The title of this post is the title of the textbook I plan to use in the fall, in my class on Media and Public Affairs. Unfortunately, the message it conveys–traditional media is dying–gets truer every day.

Yesterday, the Indianapolis Star announced that 60 employees were being let go. This is in addition to prior downsizing that has already resulted in a newspaper hardly worth the name.

Of course, the Star is not alone; its parent company, Gannett, has cut jobs across the board (while awarding its CEO a bonus of 1.25 million and doubling his salary just last March).

Without going into my usual rant about corporate ownership of the media, and the huge, unnecessary debt acquired during those acquisitions, let me simply share a personal anecdote that illustrates what’s wrong with trying to “save” newspapers by cutting staff.

A couple of weeks ago, I went online, and finally stopped my subscription to the Star. Someone from the sales office called, and offered me a discounted price if I would continue my subscription (clearly, they need to be able to show advertisers numbers–they’d probably have given it to me free if I’d asked). I said thanks but no thanks, at which point the salesperson asked why I was discontinuing the paper after so many years. I explained that I no longer found much worth reading in it–the paper was thinner every day, the proportion of actual news to “human interest” and “how to” stories was unacceptably low, and coverage of local and state government had become totally inadequate. With respect to national news, by the time the Star ran the few items that still made it into the paper, I’d already heard or seen them.

In short, there is no longer any “there” there.

Cutting staff will simply exacerbate this vicious downward cycle, and hasten the day that the newspaper simply ceases publication. When that day comes, I am pained to admit that there will be little of value left to lose.
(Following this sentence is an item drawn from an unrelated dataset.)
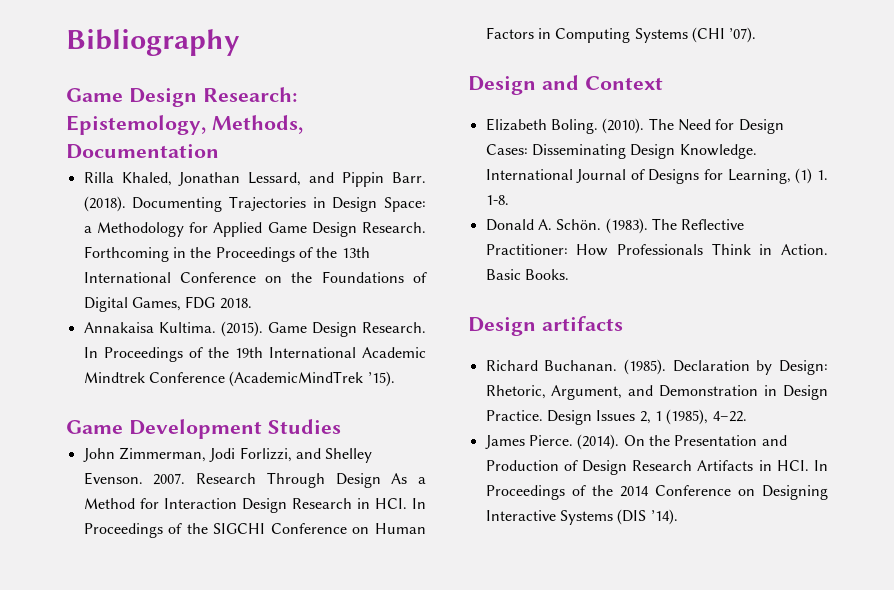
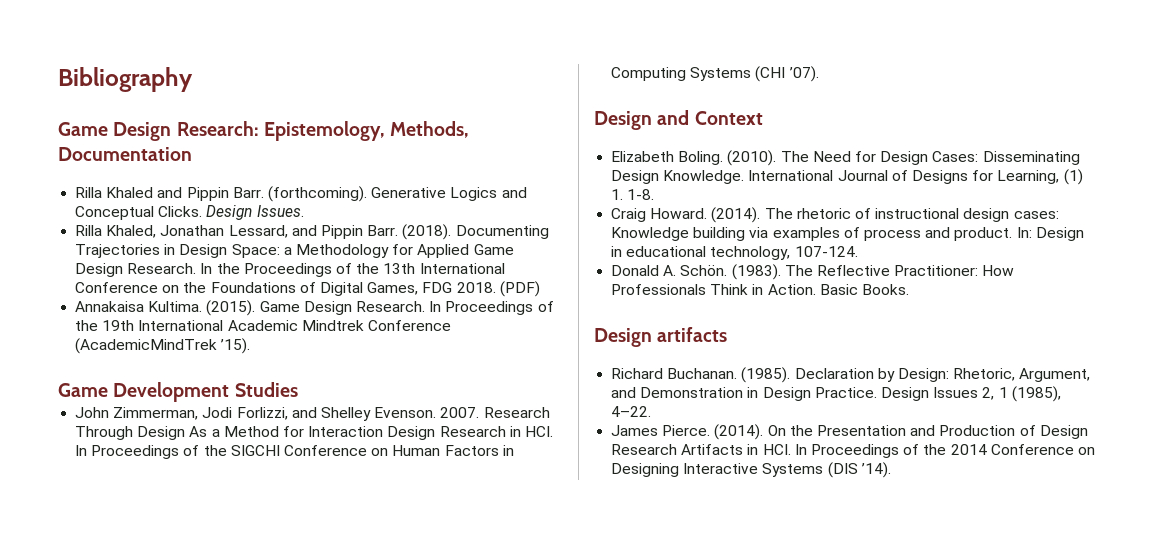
(219, 151) none -> [75,186,527,202] [75,205,304,220] // Rilla Khaled and Pippin Barr. (forthcoming). Generative Logics and Conceptual Clicks. Design Issues.
[83,246,186,262] Forthcoming in -> [200,263,213,274] In
(252, 303) none -> [499,281,540,297] (PDF)
(509, 200) none -> [611,207,1059,223] [611,227,1084,241] [611,246,858,260] // Craig Howard. (2014). The rhetoric of instructional design cases: Knowledge building via examples of process and product. In: Design in educational technology, 107-124.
The bigger question is: what will take its place? How can we rejuvenate journalism? There are more and more outlets–web sites, blogs, cable TV, radio–offering various kinds of information of widely varying quality, but there is on balance more noise, more celebrity gossip, more emphasis on sex and scandal, and less and less actual news. The question–to which we seemingly have no answer–is “who will watch local, state and national governments? Who will tell us the things we truly need to know if we are to be informed citizens?

What will happen when the last reporter turns out the lights?